Gaara mengangguk sebelum Temari berbalik dan mengijinkannya memasuki kamar.

.

.

.

Sepi. Malam gelap menyeringai dari balik jendela kamar Gaara yang tak bertirai. Hanya ada gemerisik kertas yang secara konstan dibalik karena sedang dibaca oleh Gaara. Bedcover tebal menutupi tubuhnya sebagai pelindung dari hawa dingin yang tajam. Sekalipun cuaca di akhir November ini begitu menggigit, malam ini Gaara sedang enggan menyalakan pemanas kamarnya. Dia memilih duduk sambil berselimut bedcover di atas kasurnya yang berukuran single.

Jam antik berdentang. Suaranya bertalu hingga ke segala penjuru sayap kiri rumah besar milik keluarga Sabaku. Kadang-kadang Gaara berpikir bahwa pembangunan rumah mewah yang ditinggalinya ini hanya sia-sia belaka. Penghuninya bisa dihitung dengan jari. Selain dirinya, hanya ada Temari dan Kakurou, dua saudara yang lebih tua tujuh dan sebelas tahun darinya. Selebihnya hanya ada pelayan.

Deru mobil samar-samar terdengar. Gaara sedikit menolehkan kepala ke arah jendela, refleks mendengar suara klakson mobil yang hendak memasuki rumahnya. Rupanya 'dia' pulang larut malam ini.

Hanya dirinya, Kankurou, dan Temari yang menghuni rumah ini. Dan satu lagi : ayahnya.

Bedcover yang menyelimuti tubuh Gaara dari ujung kepala, melorot. Sepasang mata hijau zaitun milik Gaara menatap deretan huruf-huruf di atas lembaran buku biologi miliknya.

Keadaan Gaara selalu saja begini tiap malam, tiap hari.

Setiap hari, Gaara akan bertemu sorot mata muram dan tatapan dingin Temari saat kakak perempuannya itu menghidangkan makan pagi atau kapan pun mereka bertemu di rumah. Ditambah dengan Kankurou yang senantiasa menyeringai mengejek. Kakak laki-lakinya itu tak ubahnya seperti teman-teman di sekolahnya yang suka bersikap seenaknya pada dirinya. Masih segar dalam ingatan Gaara ketika Kankurou bersama Kiba, sahabat Kankurou, menyeretnya ke salon pada hari ulang tahunnya yang ke empat belas dan mengerjainya hingga sebuah tato permanen bertengger di dahi Gaara. Gaara hanya bisa diam saat Kankurou tertawa penuh kemenangan.
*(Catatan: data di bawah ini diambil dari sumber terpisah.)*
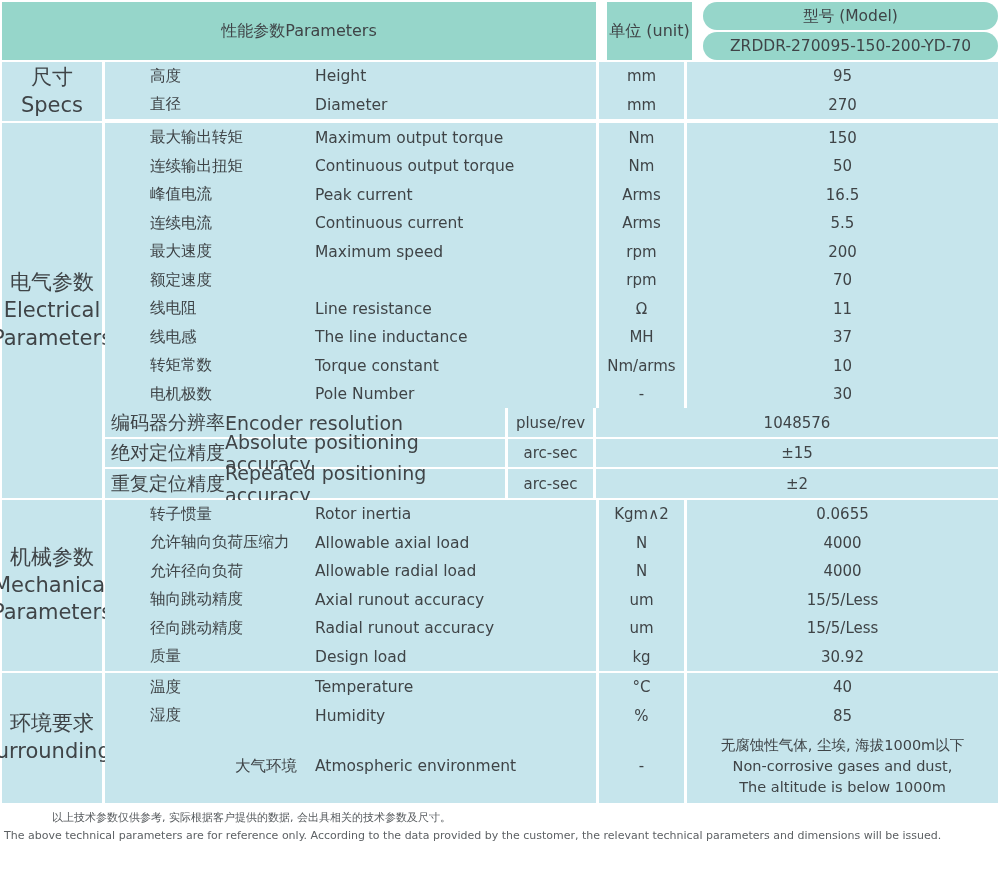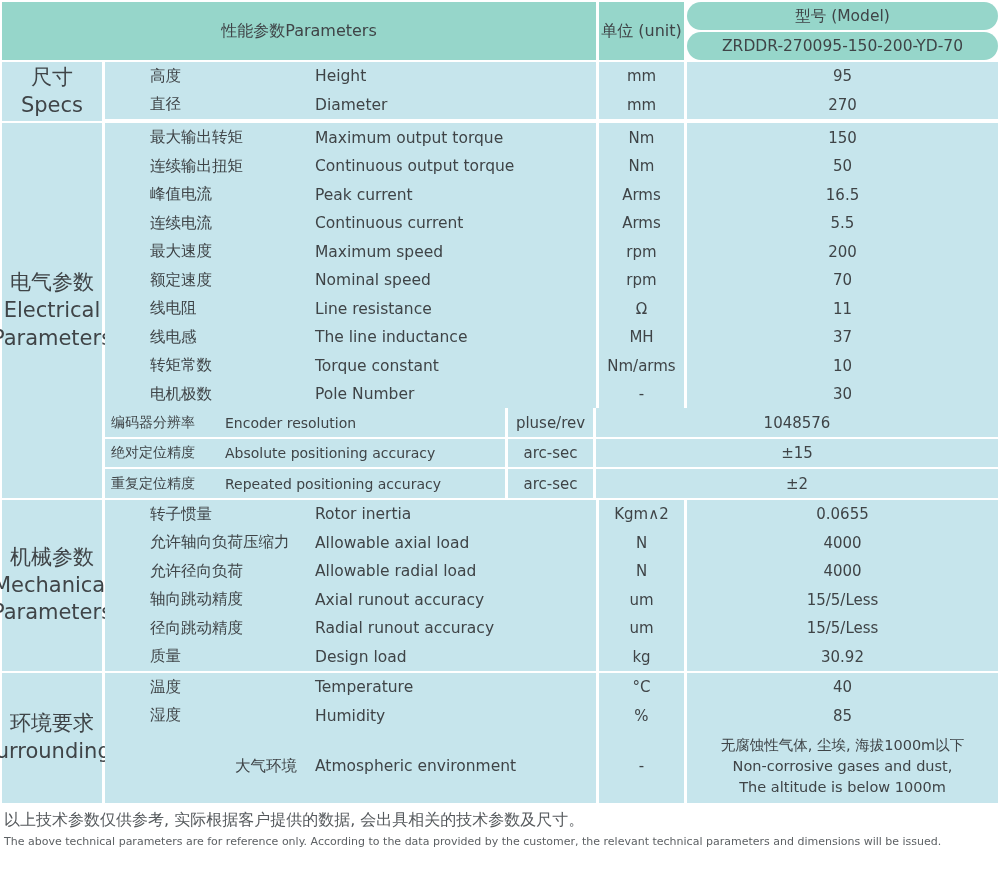"性能参数Parameters" .header { gap: 3px -> 11px }
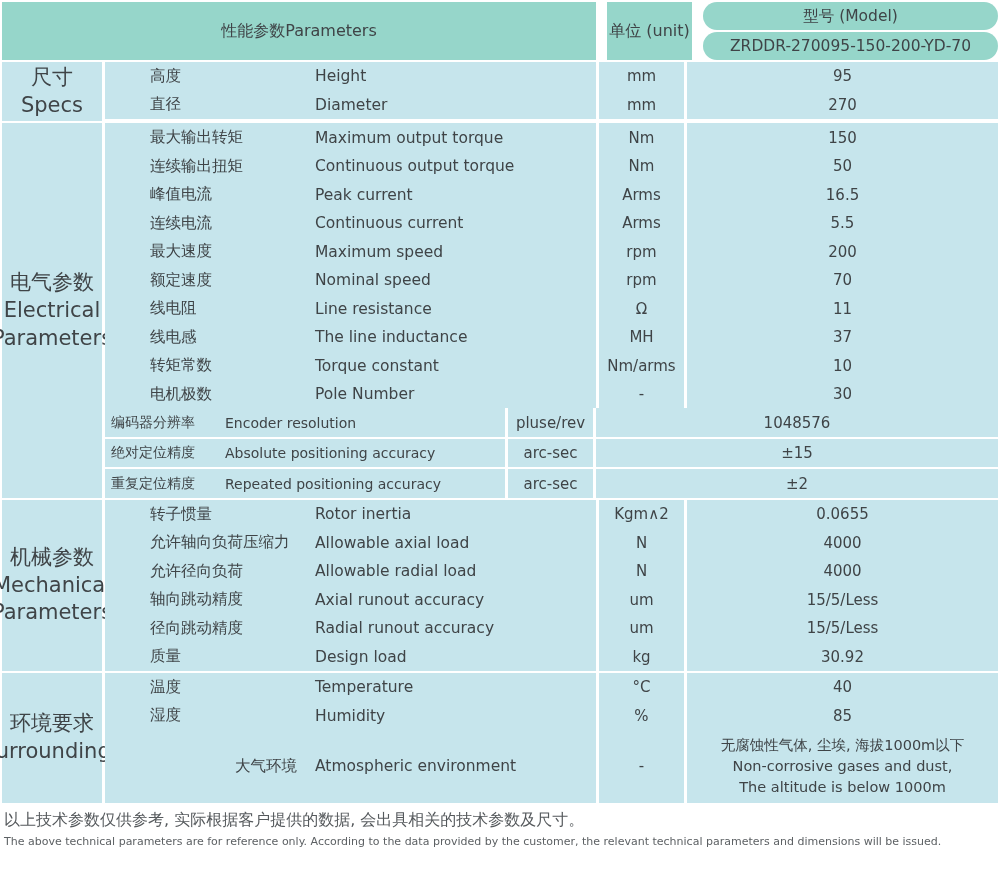"Nominal speed" span.en { html: <span>Nominal speed</span> -> none }
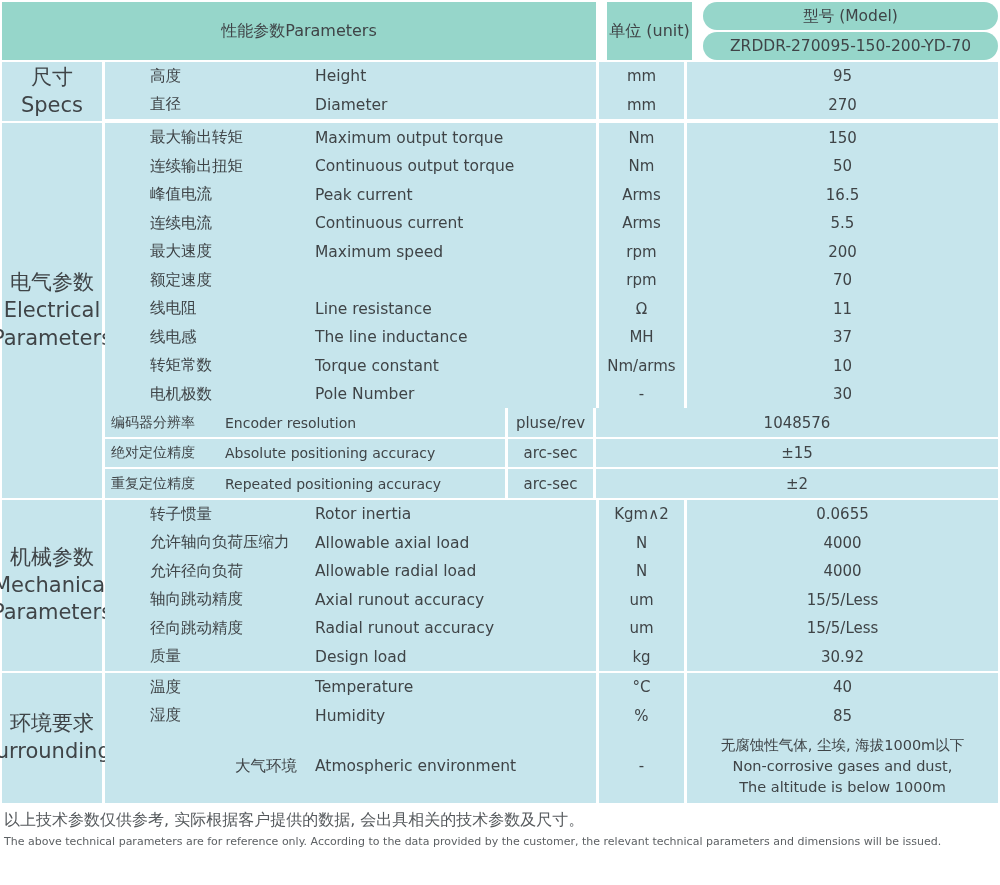"编码器分辨率" .label2 { font-size: 14px -> 19px }
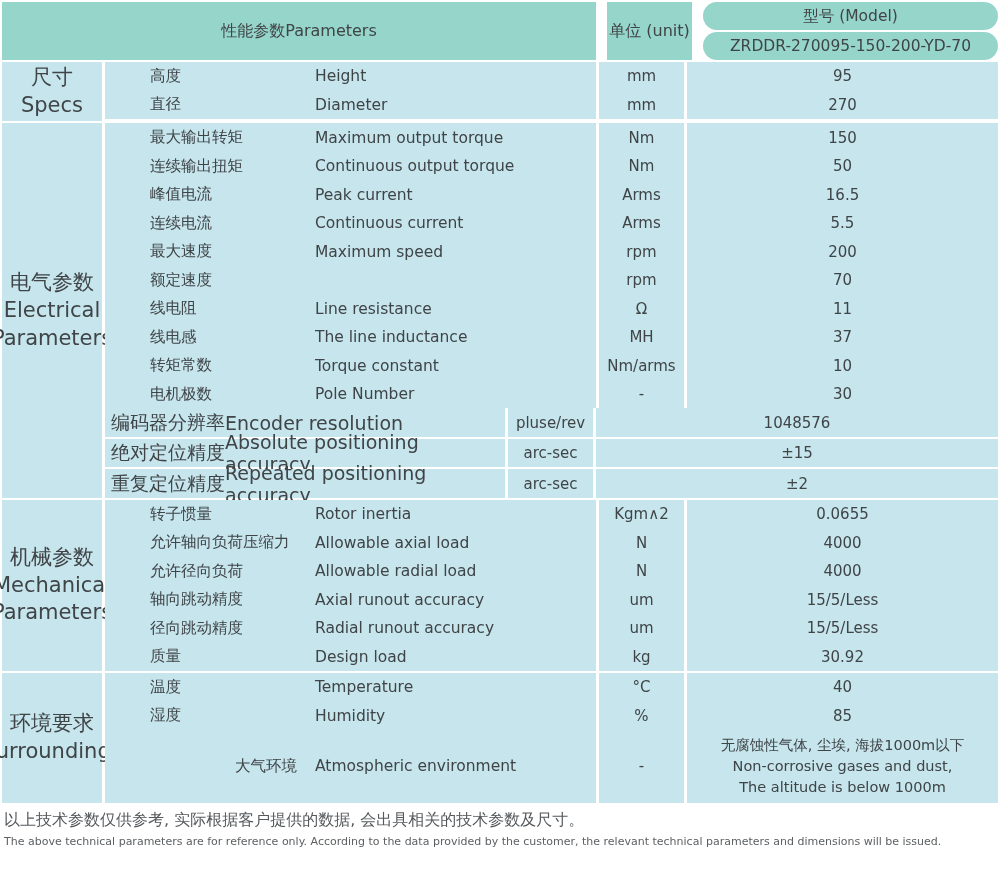"以上技术参数仅供参考, 实际根据客户提供的数据, 会出具相关的技术参数及尺寸。" .note-cn { font-size: 16px -> 11px; margin-left: none -> 48px }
Gaara menarik bedcover yang tersampir di bahunya hingga kembali menutupi kepalanya. Buku biologinya kini terkatup. Gaara tidak sanggup lagi mencerna materinya. Otaknya lelah karena berusaha memusatkan perhatian pada nama-nama Latin anatomi manusia sementara kata-kata Temari agar dia pulang tepat waktu, kembali terngiang di telinganya.

Gaara adalah anak yang baik, penurut, dan dia selalu pasrah menerima perlakuan dingin anggota keluarganya. Tapi Gaara tidak akan mau pulang sekolah tepat waktu. Bukan karena dia lebih suka berada di luar rumah, tapi dia hanya tidak ingin bertemu muka dengan ayahnya. Ayahnya memang jarang melakukan family bonding dengan ketiga anaknya. Pria berusia di awal empat puluhan itu hanya bisa ditemui di rumah ketika makan malam tiba karena kesibukannya mengelola bisnis produksi barang elektronik. Dan ironisnya, Gaara tidak mau menggunakan kesempatan singkat itu untuk bertemu muka dengan ayahnya.

Wajah Gaara kini tenggelam di kedua lengannya yang bertopang pada lututnya. Sampai sekarang, Gaara tidak pernah berani menatap wajah ayahnya, karena ayahnya akan balik menatapnya dengan tatapan menghakimi. Gaara tidak sanggup menerima tatapan menuduh yang menguliti kepercayaan dirinya itu. Betapapun dia berusaha melakukan yang terbaik dengan belajar mati-matian, atau menjadi anak penurut yang tidak banyak maunya, tetap saja ayahnya menganggap dirinya sebagai penyebab kematian Karura, ibu Gaara dan istri tercinta ayahnya.

Hari kelahiran Gaara adalah hari kematian ibunya. Sebuah fakta yang menyakitkan. Karena ulang tahun Gaara hanya berfungsi sebagai reminder yang mengingatkan tentang hari tersulit yang pernah dialami keluarga Sabaku. Yaitu hari di mana ayahnya kehilangan belahan jiwanya, dan hari dimana Temari dan Kankurou kehilangan ibu yang menyayangi mereka.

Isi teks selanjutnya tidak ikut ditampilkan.